AK Parti ilk seçim galibiyetini Kasım 2002 genel seçimlerinde almıştı. O günden beri birçok seçime girdi: 2007 ve 2011 seçimlerini kazandı. 2004 ve 2009 yerel seçimlerinden başarıyla çıktı. Ayrıca 2007 ve 2010 referandumlarında arzuladığı sonuçları aldı.
Bunca seçimden sonra hâlâ "zaferden" söz edilebilir mi? Evet; kesinlikle!
Çünkü bu seçime AK Parti çok ciddi bir saldırı altında girdi. Saldırılar sadece yurt içinden değil, yurt dışından da kaynaklandı: Yolsuzluk iddiaları, ses kayıtları, döviz oyunları, ABD ve AB kaynaklı sert eleştiriler...
Bu hücumlar karşısında Başbakan Erdoğan'ın sarıldığı güç halktı, milletti, seçmendi... AK Parti'nin kozu ise ekonomik istikrar ve hizmetti...
Sonuç: Saat 23.30 itibariyle AK Parti'nin oyu yüzde 45'in üstündeydi. Oran bir miktar değişse dahi açık ara birinci olacağı belliydi.
Belediye başkanlıklarına baktığımızda... En önemli sonuç bence Kadir Topbaş'ın İstanbul'da yüzde 48'i yakalamasıydı. Bu büyük bir başarıydı çünkü 2009 yerel seçimlerinde Topbaş yüzde 44 almıştı.
AK Parti'nin hizmet merkezli politikasının başarısını gösteriyor İstanbul'daki bu muhteşem oran.

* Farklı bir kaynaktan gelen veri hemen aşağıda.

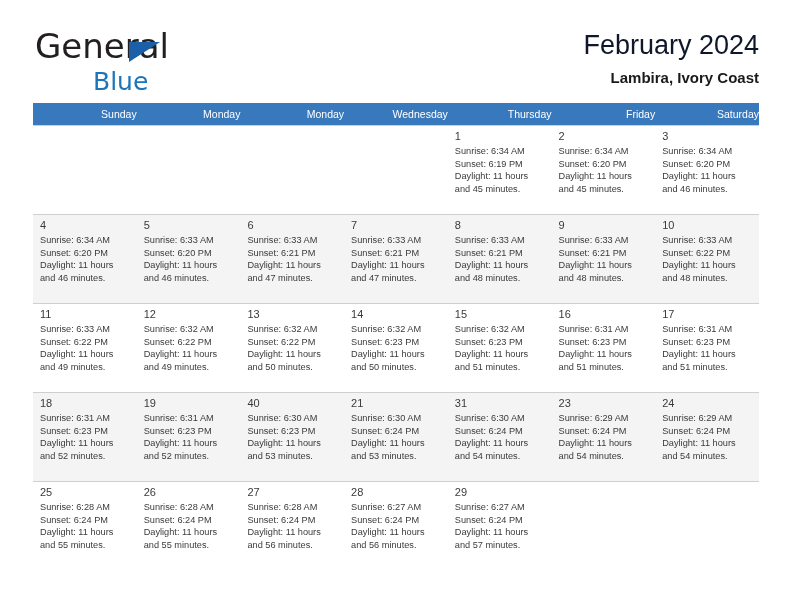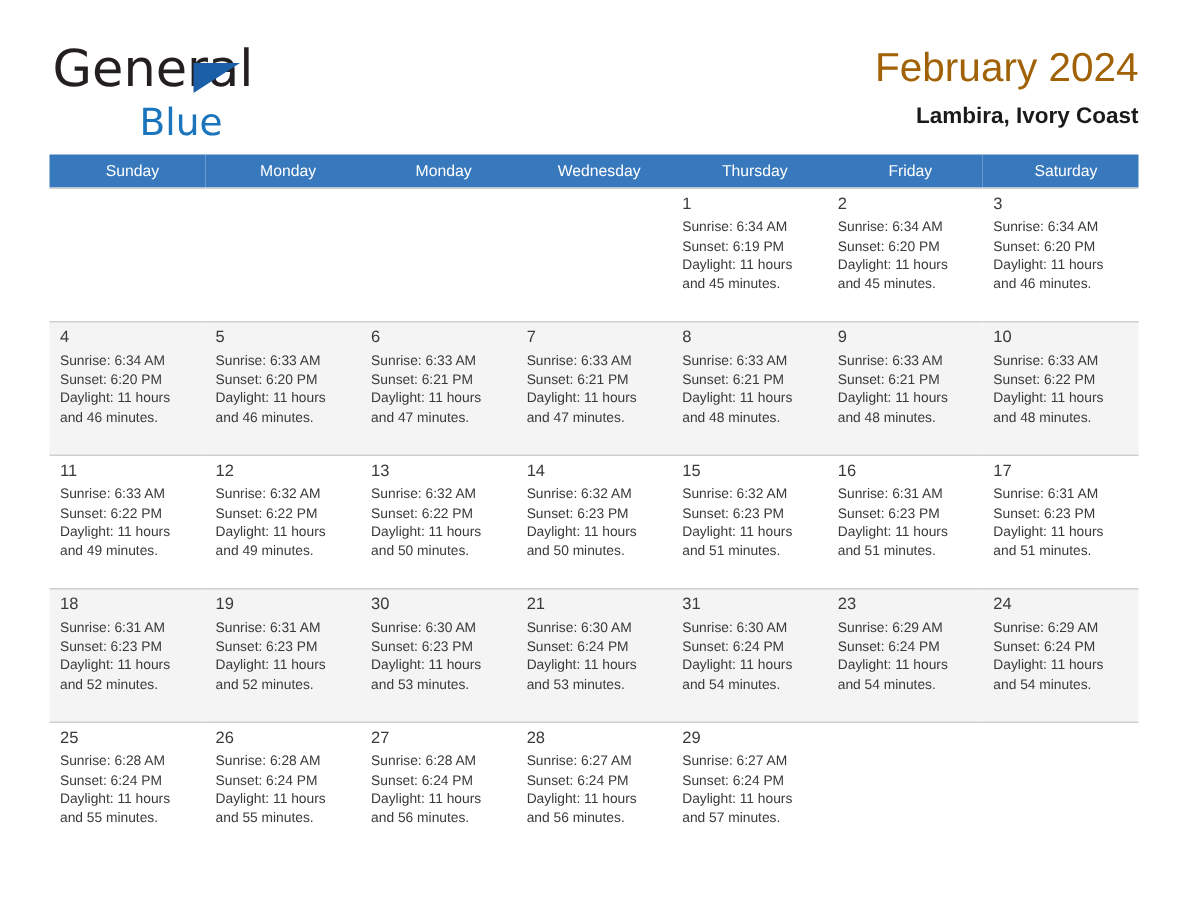--- a/index.html
+++ b/index.html
@@ -76,7 +76,7 @@
   .cal-title {
     font-size: 27px;
     font-weight: 400;
-    color: #a16207;
+    color: #0f172a;
     line-height: 34px;
     white-space: nowrap;
   }

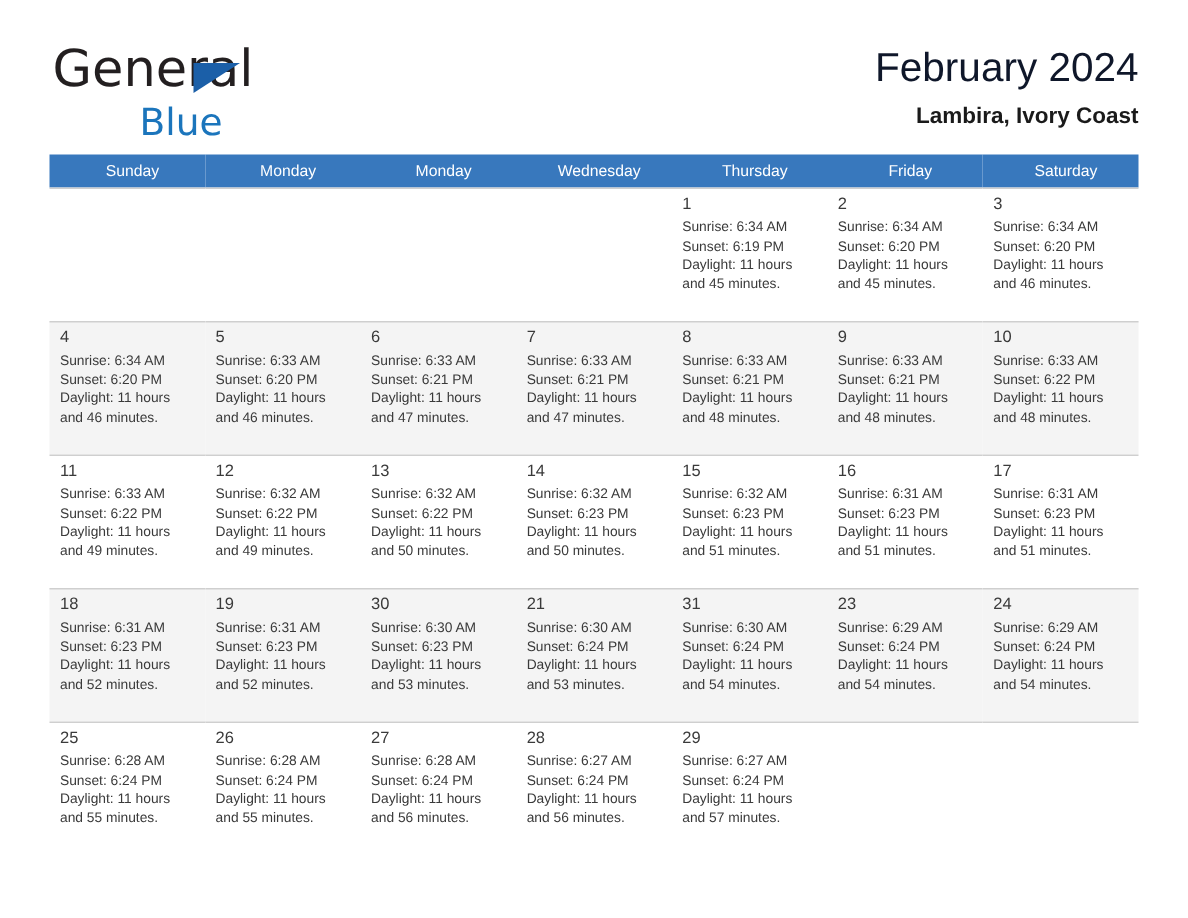--- a/index.html
+++ b/index.html
@@ -103,7 +103,7 @@
     color: #ffffff;
     font-size: 10.5px;
     font-weight: normal;
-    text-align: center;
+    text-align: right;
     padding: 5px 0 5px 7px;
     height: 11px;
     border: none;

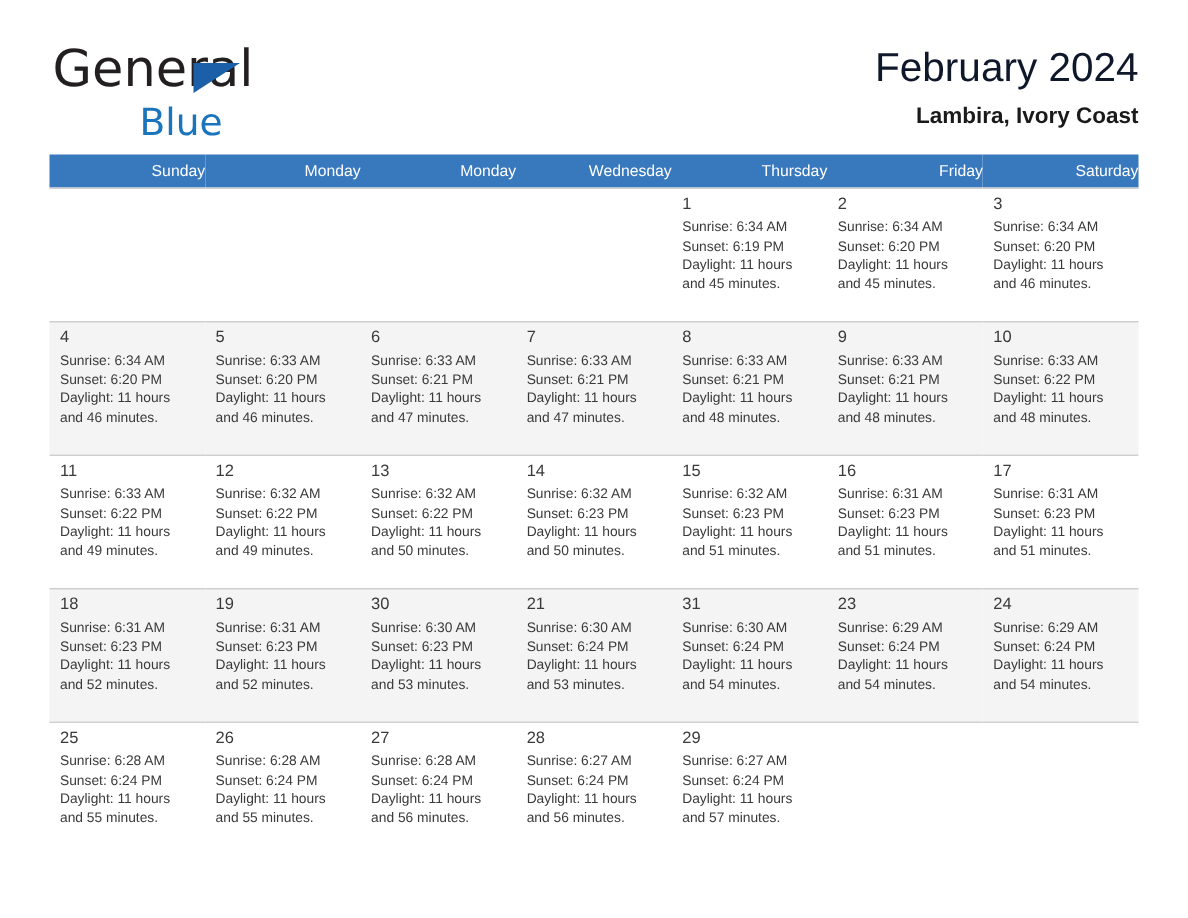--- a/index.html
+++ b/index.html
@@ -404,7 +404,7 @@
           </td>
           <td>
             <div class="cell-inner">
-              <div class="daynum">30</div>
+              <div class="daynum">40</div>
               <div class="details">
                 <div>Sunrise: 6:30 AM</div>
                 <div>Sunset: 6:23 PM</div>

Bu noktada Mustafa Sarıgül'e de değinelim... Yüzde 40'a yaklaşarak kayda değer bir oran yakaladı. İstanbul'un başkanlığını kazanamasa da, bundan sonra CHP'nin başkanlığına yürüyebilir.

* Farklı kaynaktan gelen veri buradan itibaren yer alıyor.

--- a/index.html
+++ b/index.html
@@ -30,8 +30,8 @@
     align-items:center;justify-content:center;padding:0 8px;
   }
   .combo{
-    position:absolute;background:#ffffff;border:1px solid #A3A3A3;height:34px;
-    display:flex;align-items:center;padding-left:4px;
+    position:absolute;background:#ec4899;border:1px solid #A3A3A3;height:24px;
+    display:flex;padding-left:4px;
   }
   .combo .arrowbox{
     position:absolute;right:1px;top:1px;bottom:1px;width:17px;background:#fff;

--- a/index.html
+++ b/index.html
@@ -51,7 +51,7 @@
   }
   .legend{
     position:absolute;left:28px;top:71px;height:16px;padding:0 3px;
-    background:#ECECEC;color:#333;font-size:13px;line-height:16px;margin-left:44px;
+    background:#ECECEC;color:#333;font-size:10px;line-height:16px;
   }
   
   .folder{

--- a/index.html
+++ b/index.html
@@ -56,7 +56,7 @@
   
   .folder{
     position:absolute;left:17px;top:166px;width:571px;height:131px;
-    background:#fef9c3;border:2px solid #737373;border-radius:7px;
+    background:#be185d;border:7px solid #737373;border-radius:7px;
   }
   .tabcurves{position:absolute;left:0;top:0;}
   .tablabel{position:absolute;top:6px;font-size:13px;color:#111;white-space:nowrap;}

"Ya Cemaat" diyeceksiniz... Cemaat'in "siyasal" etkisinin "sıfıra yakın" olduğunu söyleyebiliriz. CHP'yi desteklemesi ve "ablaları" sahaya sürmesi bir işe yaramadı. Seçimin en büyük kaybedeni Cemaat oldu.

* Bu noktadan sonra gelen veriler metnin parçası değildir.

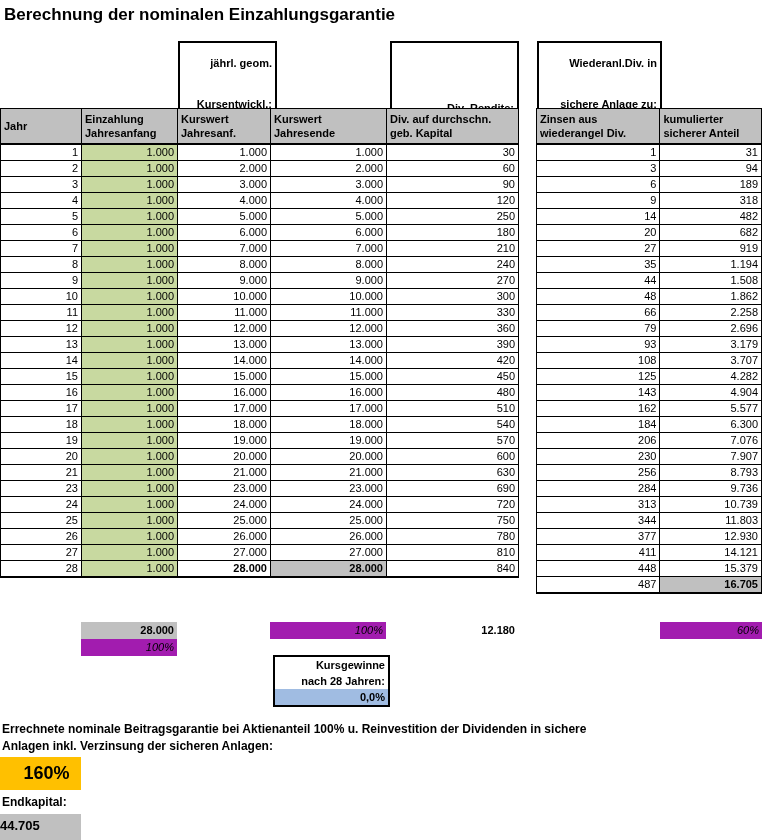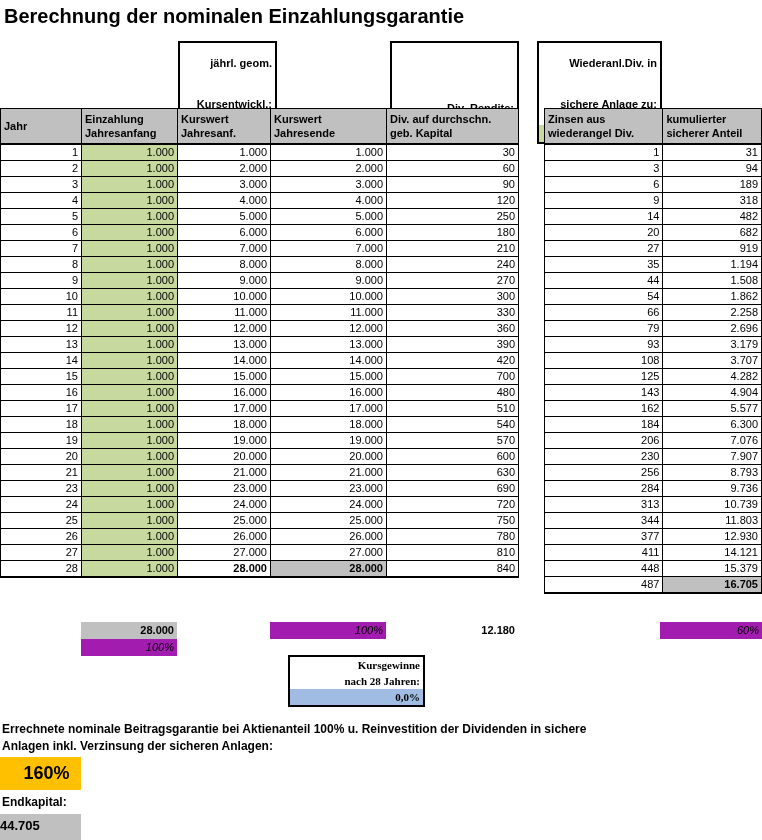--- a/index.html
+++ b/index.html
@@ -8,7 +8,7 @@
     font-family:"Liberation Sans",sans-serif;font-size:11px;
   }
   .abs{position:absolute;box-sizing:border-box;}
-  .title{left:4px;top:5px;font-size:20px;font-weight:bold;white-space:nowrap;}
+  .title{left:4px;top:5px;font-size:17px;font-weight:bold;white-space:nowrap;}
 
   
   .pbox{border:2px solid #000;background:#fff;}

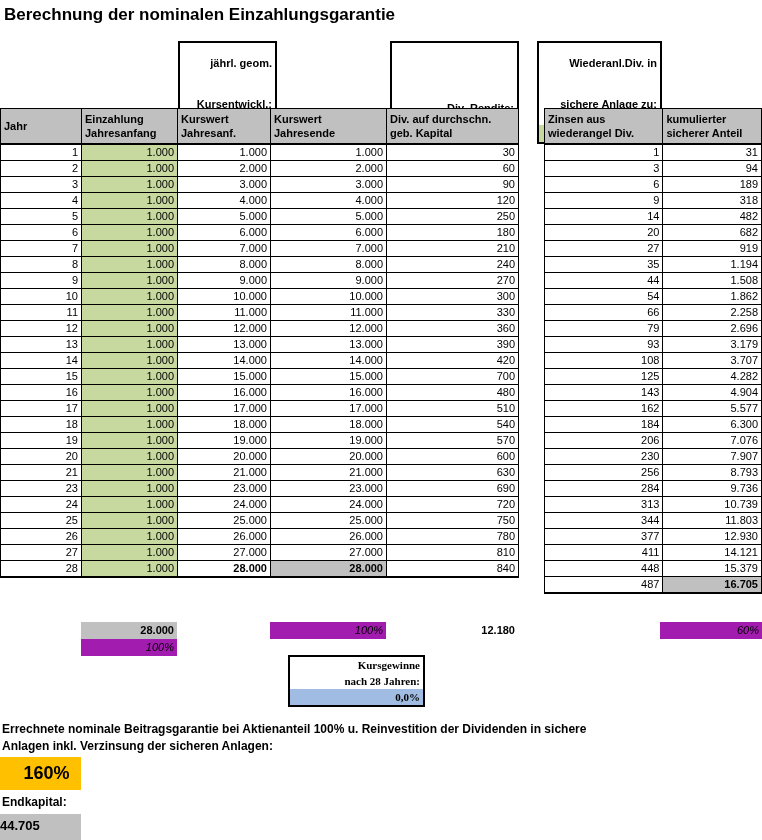--- a/index.html
+++ b/index.html
@@ -282,7 +282,7 @@
     </tbody>
 </table>
 
-<table class="sheet abs" style="left:536px;top:108px;margin-left:8px;">
+<table class="sheet abs" style="left:536px;top:108px;">
   <colgroup>
       <col style="width:124px">
       <col style="width:102px">

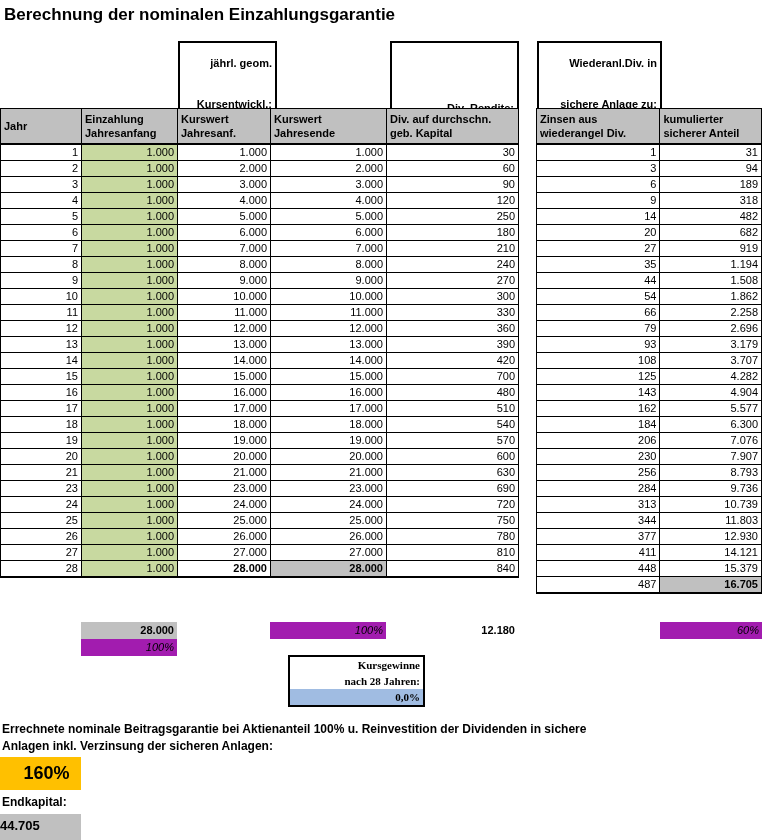--- a/index.html
+++ b/index.html
@@ -331,7 +331,7 @@
         <td>1.508</td>
       </tr>
       <tr>
-        <td>54</td>
+        <td>48</td>
         <td>1.862</td>
       </tr>
       <tr>

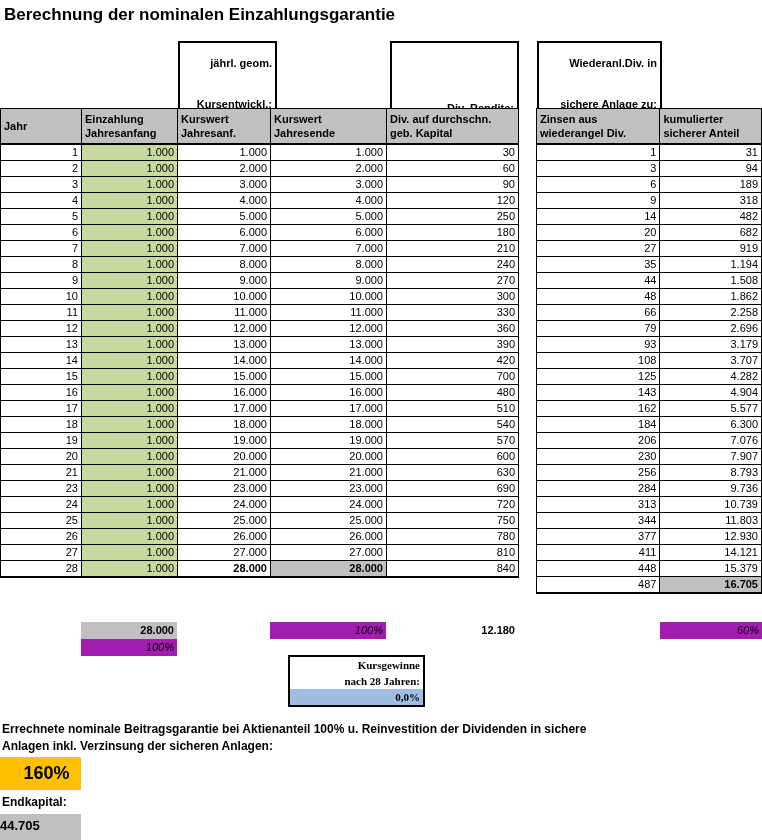--- a/index.html
+++ b/index.html
@@ -193,7 +193,7 @@
         <td class="c-green">1.000</td>
         <td>15.000</td>
         <td>15.000</td>
-        <td>700</td>
+        <td>450</td>
       </tr>
       <tr>
         <td class="c-center">16</td>

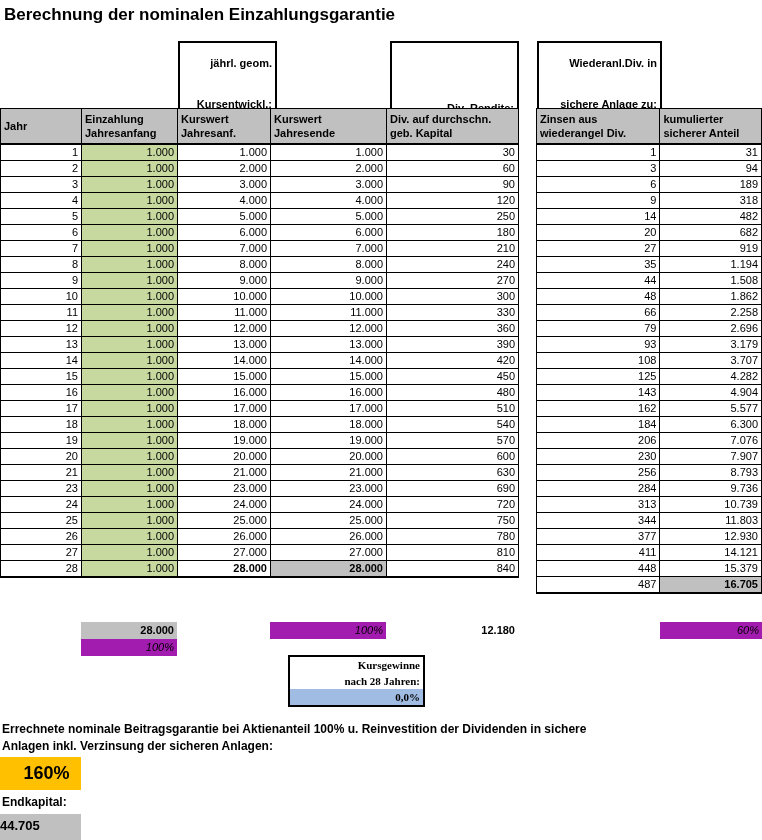--- a/index.html
+++ b/index.html
@@ -415,7 +415,7 @@
 <div class="abs tot tot-bold" style="left:386px;top:622px;width:132px;">12.180</div>
 <div class="abs tot tot-orange" style="left:660px;top:622px;width:102px;">60%</div>
 
-<div class="abs kbox" style="left:288px;top:655px;width:137px;font-family:Liberation Serif, serif;">
+<div class="abs kbox" style="left:273px;top:655px;width:117px;">
   <div class="lbl">Kursgewinne</div>
   <div class="lbl">nach 28 Jahren:</div>
   <div class="val">0,0%</div>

Özetle: Başbakan Erdoğan halk nezdinde güven tazeledi. AK Parti'nin ekonomik ve toplumsal politikaları bir kez daha onaylandı. Bunca yıpranmaya rağmen İstanbul ve Ankara kazanıldı. Daha ne olsun? Zafer işte!
Bakalım Başbakan Erdoğan bu oranları nasıl yorumlayacak? Bu sorunun cevabı, Köşk'e aday olup olmayacağını gösterecek.